One of the big, looming questions of 2015 is this: Will the Supreme Court really gut Obamacare subsidies in the three dozen states on the federal exchange, potentially depriving millions of health coverage at a moment when the law, now heading into its second year, is clearly working as intended?

One thing to watch as we approach the SCOTUS hearings on King v. Burwell this spring is how many people are newly qualifying for subsidies in those states as this year’s enrollment period continues.

The Department of Health and Human Services has released a new report on enrollment data that suggests that number could be very large — which could (theoretically, at least) make it harder for SCOTUS to gut the law.

The administration says around 3.4 million people have signed up on the federal exchange in the new enrollment period. For various bureaucratic reasons (we don’t know who will end up paying or how many are just renewals), it’s too early to determine how many new people would be adversely impacted by a SCOTUS ruling against the law. But as Margo Sanger-Katz explains, the new HHS report also offers a rough guide as to what we might expect, because in general terms a very high percentage of those on the federal exchange appear to qualify for subsidies:

Quote
    Over all, it found, customers who were using HealthCare.gov to pick insurance plans — some new customers, and some renewing customers — were overwhelmingly likely to qualify for federal subsidies to help them pay their premiums. On average, the report found that 87 percent of these customers were eligible for subsidies, with higher percentages in some states — up to a high of 95 percent in Mississippi.

    Those numbers don’t include everyone in the marketplace; people who were enrolled in plans this year and simply automatically renewed them weren’t counted. But it’s reasonable to think that the proportion is representative. Last year’s number at the end of open enrollment was an average of 85 percent. A different report…said that a total of 6.5 million people in those states had selected plans or been automatically renewed into plans as of last week.

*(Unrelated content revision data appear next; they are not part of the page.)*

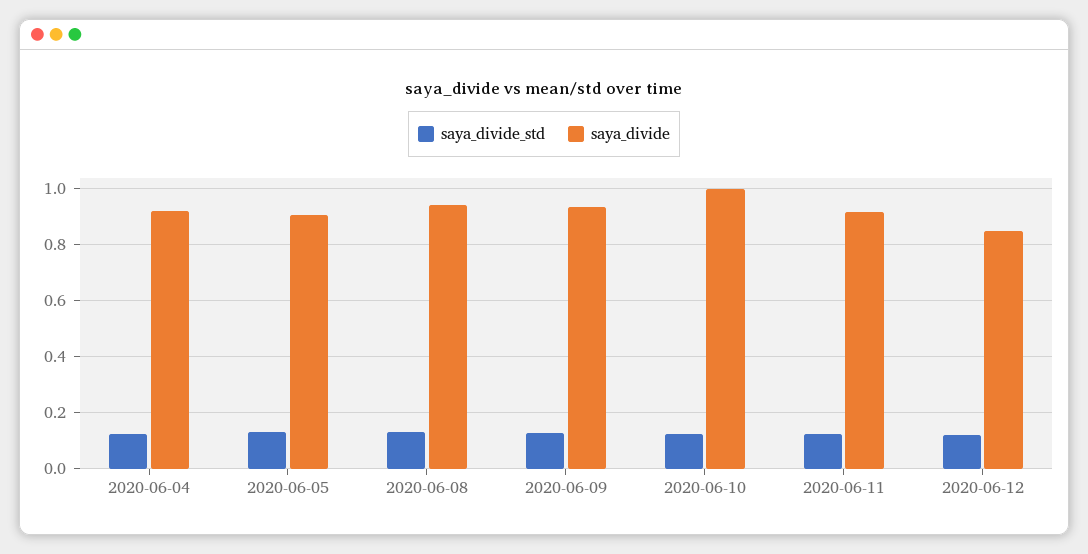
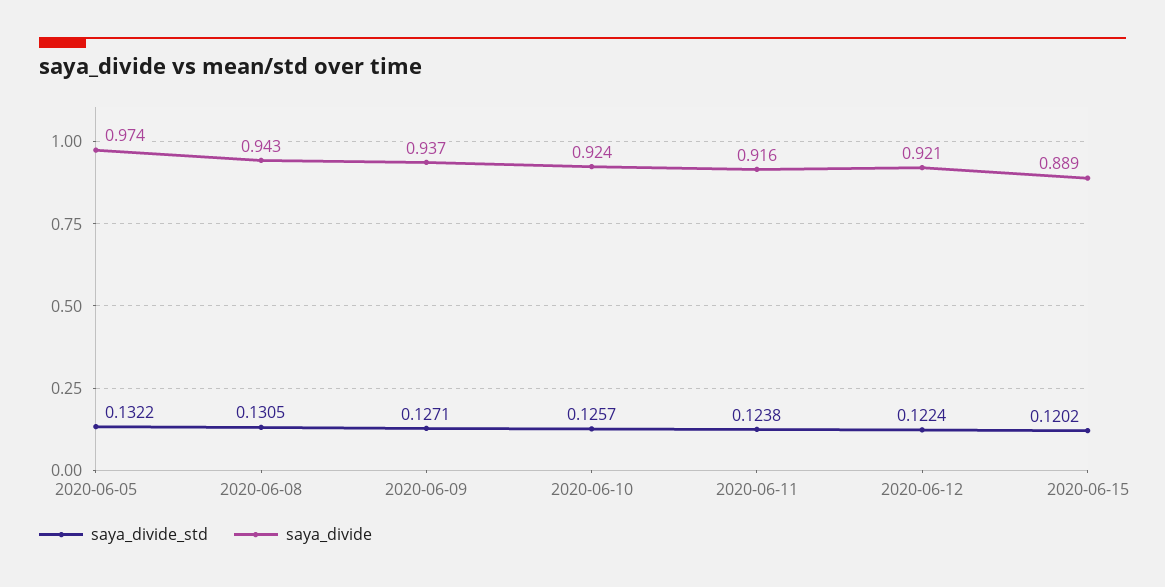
saya_divide_std, 2020-06-04: 0.125 -> none
saya_divide, 2020-06-04: 0.925 -> none
saya_divide, 2020-06-05: 0.9 -> 0.974
saya_divide, 2020-06-10: 1 -> 0.924
saya_divide, 2020-06-12: 0.85 -> 0.921
saya_divide_std, 2020-06-15: none -> 0.1202
saya_divide, 2020-06-15: none -> 0.889

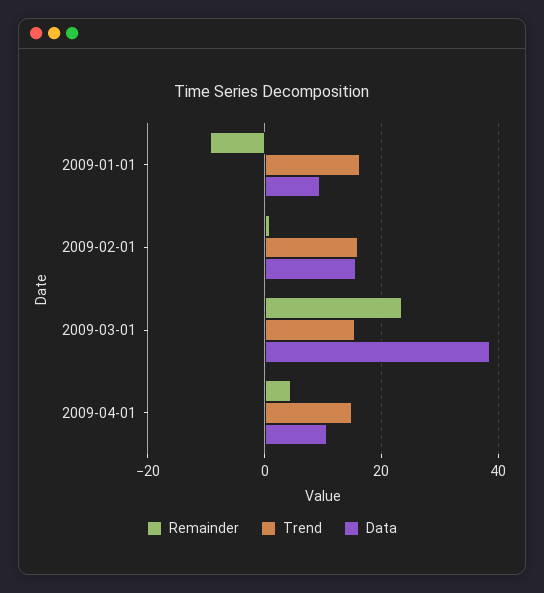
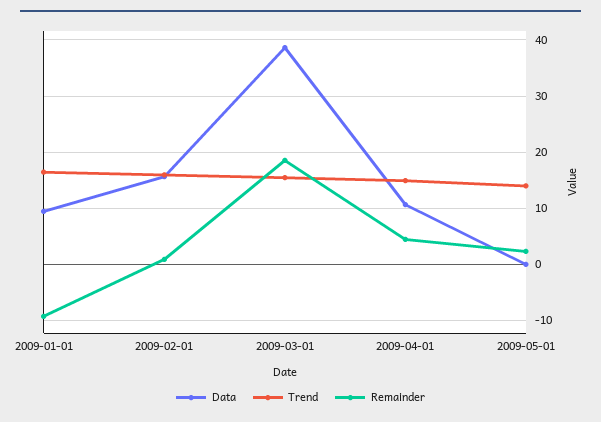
Remainder, 2009-03-01: 24 -> 18
Data, 2009-05-01: none -> 0
Trend, 2009-05-01: none -> 14
Remainder, 2009-05-01: none -> 2

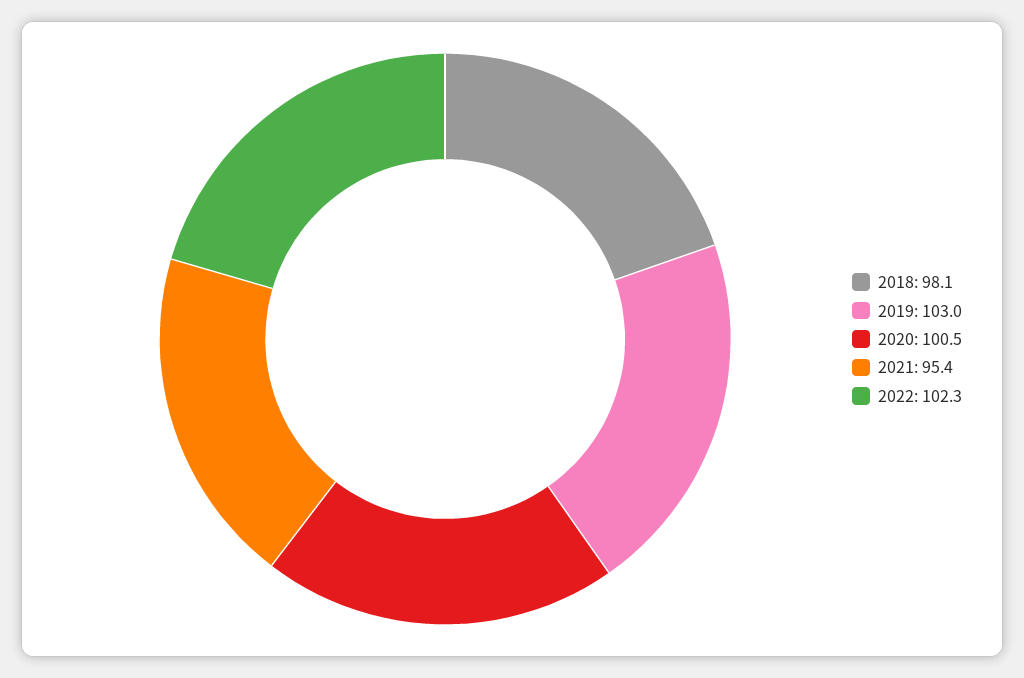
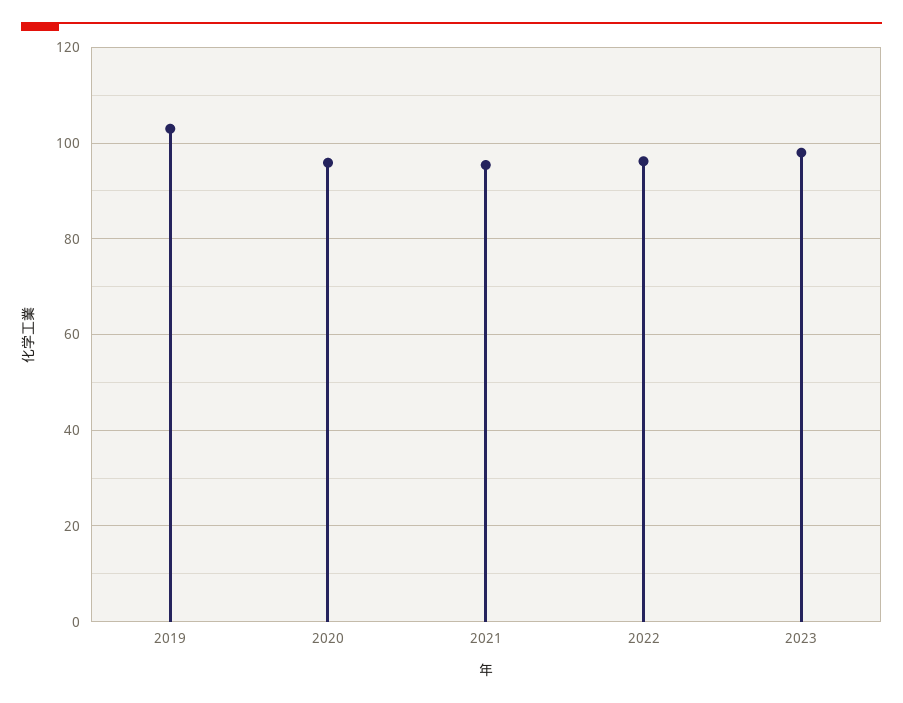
2018: 98.1 -> none
2020: 100.5 -> 96
2022: 102.3 -> 96
2023: none -> 98

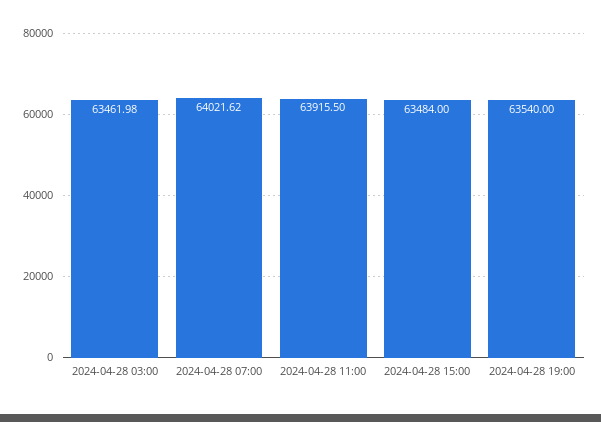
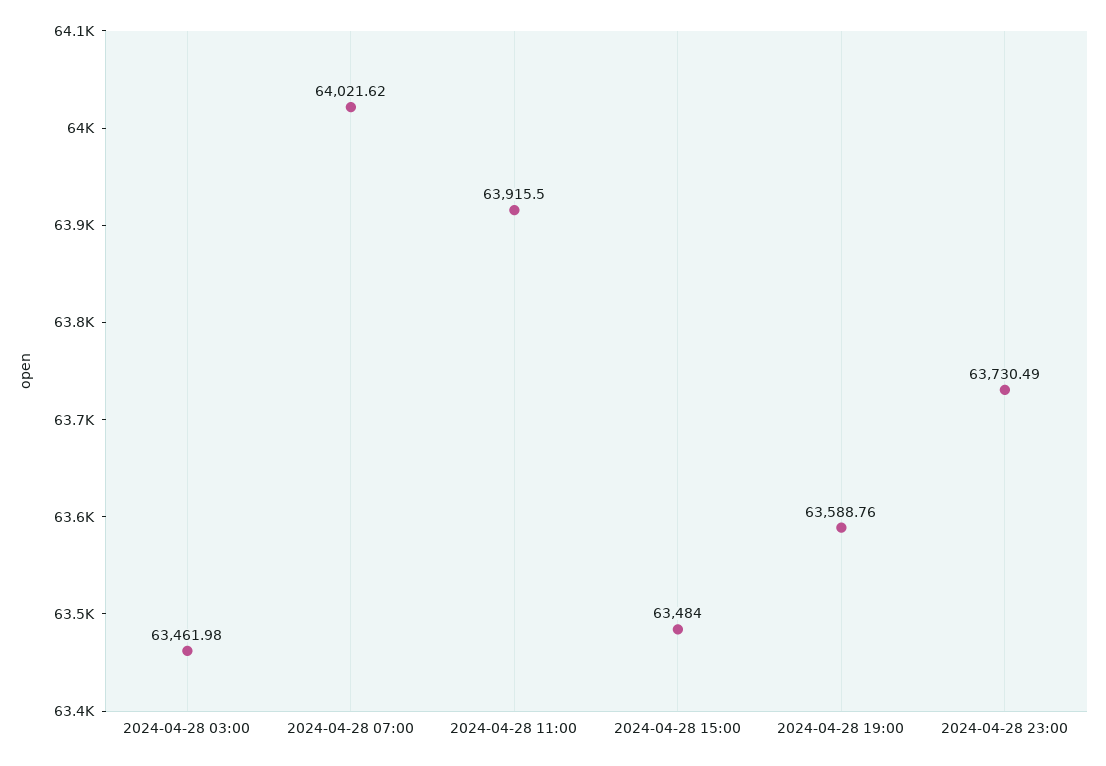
2024-04-28 19:00: 63540 -> 63588.76
2024-04-28 23:00: none -> 63730.49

So we could be looking at a lot of people who would lose subsidies in the event of a bad SCOTUS ruling, perhaps more overall than previous estimates of around four million. And the enrollment period still has six weeks to go.

Larry Levitt of the Kaiser Family Foundation adds key context, noting that the biggest enrollment bumps are occurring in big states on the federal exchange, rather than the state ones. “The big numbers of new enrollees are coming from states that are not running their own marketplaces, such as Florida and Texas, where the politics don’t seem amenable to them running their own marketplaces in the event of a Supreme Court ruling against the law,” Levitt tells me.

What this means: In federal-exchange states where the largest numbers of people might lose subsidies if SCOTUS rules against the law, state officials might be less likely to then set up their own exchanges to keep the subsidies flowing. Adds Levitt: “The impact of a potential Supreme Court decision against the law continues to grow.”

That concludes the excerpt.